▶ **Task to complete**
Show each line of the entries below in which the word "white" appears.

▶ **Stored items**
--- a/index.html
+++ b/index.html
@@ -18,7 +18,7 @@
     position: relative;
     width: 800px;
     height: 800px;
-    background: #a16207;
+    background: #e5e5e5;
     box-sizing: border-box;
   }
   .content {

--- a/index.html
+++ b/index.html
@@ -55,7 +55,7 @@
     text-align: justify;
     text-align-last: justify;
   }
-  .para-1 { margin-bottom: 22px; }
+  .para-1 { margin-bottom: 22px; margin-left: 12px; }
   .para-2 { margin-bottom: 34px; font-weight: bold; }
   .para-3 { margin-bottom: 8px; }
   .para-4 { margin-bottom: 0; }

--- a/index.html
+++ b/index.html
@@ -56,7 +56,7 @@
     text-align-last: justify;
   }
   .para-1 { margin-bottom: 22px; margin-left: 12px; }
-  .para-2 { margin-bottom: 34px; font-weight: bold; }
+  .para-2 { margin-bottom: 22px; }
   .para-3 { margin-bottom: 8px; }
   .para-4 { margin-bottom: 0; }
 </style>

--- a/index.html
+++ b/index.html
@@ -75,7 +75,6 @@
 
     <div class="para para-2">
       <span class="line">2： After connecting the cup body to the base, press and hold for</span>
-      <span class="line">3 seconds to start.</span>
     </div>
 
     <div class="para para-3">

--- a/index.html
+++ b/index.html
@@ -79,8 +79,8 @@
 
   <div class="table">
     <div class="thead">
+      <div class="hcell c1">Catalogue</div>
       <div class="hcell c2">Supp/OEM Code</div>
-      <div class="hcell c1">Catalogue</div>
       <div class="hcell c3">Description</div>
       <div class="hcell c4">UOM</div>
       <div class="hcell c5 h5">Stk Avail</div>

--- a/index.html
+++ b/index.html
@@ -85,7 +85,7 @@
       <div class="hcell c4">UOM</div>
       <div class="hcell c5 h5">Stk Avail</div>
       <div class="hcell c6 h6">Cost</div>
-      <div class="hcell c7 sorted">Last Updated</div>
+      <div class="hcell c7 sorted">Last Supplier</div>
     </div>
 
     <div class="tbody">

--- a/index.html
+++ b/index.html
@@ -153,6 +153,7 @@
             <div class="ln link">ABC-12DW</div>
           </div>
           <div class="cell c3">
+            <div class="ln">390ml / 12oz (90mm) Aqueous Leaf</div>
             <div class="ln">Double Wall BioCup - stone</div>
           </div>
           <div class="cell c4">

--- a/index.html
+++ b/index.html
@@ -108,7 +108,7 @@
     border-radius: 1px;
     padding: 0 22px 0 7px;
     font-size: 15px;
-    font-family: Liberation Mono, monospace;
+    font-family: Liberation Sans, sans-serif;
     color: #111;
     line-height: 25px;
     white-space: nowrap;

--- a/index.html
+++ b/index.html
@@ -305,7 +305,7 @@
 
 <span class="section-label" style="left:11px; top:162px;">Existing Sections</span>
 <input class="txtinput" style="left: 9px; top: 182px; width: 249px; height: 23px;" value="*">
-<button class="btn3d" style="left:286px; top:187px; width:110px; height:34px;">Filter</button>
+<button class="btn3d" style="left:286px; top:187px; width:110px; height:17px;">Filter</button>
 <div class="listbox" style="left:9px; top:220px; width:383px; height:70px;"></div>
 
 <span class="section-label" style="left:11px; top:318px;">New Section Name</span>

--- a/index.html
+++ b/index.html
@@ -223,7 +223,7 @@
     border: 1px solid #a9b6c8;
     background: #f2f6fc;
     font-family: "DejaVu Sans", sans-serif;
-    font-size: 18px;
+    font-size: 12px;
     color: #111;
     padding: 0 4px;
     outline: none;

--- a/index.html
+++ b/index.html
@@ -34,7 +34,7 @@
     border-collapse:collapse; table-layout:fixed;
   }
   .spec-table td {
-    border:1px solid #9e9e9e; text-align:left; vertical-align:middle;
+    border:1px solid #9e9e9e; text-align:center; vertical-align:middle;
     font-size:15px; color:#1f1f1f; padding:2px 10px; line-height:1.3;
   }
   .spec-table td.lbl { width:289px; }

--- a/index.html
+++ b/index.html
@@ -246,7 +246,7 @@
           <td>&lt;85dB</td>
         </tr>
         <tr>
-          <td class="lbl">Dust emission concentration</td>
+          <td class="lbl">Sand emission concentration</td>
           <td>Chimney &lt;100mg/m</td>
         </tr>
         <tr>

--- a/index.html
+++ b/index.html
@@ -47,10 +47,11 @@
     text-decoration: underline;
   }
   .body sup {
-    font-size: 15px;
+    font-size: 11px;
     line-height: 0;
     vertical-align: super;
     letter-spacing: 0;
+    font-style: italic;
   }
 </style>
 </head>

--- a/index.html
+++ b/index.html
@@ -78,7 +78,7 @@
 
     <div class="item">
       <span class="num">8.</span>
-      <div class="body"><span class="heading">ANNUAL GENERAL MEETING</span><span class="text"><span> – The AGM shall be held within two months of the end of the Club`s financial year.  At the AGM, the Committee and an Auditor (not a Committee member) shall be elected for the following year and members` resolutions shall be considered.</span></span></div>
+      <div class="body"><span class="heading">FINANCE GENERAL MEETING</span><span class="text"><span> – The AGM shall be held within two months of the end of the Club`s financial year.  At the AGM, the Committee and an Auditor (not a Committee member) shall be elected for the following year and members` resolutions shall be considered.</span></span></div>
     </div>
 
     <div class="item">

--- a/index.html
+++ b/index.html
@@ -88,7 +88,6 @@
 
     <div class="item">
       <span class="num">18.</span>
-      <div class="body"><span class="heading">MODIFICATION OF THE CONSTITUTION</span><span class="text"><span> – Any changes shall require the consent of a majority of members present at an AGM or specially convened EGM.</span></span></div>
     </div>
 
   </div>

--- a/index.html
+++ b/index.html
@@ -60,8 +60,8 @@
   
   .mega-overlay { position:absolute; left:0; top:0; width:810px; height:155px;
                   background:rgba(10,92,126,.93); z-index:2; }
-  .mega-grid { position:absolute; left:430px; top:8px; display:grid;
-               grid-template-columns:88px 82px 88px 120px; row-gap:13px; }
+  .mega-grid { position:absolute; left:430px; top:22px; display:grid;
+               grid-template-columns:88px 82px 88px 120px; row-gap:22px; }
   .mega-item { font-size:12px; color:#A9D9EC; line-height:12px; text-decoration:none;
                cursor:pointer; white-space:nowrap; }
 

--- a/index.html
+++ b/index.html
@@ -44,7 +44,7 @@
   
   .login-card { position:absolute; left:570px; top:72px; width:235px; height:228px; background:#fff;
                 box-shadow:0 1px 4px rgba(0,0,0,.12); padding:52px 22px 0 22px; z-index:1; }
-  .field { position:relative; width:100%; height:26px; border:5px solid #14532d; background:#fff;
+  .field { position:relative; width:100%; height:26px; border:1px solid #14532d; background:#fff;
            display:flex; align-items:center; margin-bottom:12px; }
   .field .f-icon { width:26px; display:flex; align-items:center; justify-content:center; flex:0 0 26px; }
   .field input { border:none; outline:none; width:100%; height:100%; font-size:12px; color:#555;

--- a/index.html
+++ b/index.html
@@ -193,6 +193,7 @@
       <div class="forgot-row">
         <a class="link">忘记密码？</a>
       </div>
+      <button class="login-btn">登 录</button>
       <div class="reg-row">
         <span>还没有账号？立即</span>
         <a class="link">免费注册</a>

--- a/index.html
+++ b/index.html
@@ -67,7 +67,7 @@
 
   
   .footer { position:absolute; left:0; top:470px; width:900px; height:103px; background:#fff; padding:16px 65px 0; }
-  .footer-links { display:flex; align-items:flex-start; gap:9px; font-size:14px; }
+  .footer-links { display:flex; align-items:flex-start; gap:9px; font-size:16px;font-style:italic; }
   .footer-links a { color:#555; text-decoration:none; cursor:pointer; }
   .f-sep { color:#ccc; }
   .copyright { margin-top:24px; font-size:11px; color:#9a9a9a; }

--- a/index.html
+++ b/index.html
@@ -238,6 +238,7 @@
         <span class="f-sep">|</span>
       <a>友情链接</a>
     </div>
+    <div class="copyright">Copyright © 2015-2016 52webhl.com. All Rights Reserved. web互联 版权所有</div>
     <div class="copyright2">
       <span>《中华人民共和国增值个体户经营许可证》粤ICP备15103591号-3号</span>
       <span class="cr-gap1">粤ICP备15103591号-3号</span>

▶ **Solution for this exercise**
     white-space: nowrap;
                cursor:pointer; white-space:nowrap; }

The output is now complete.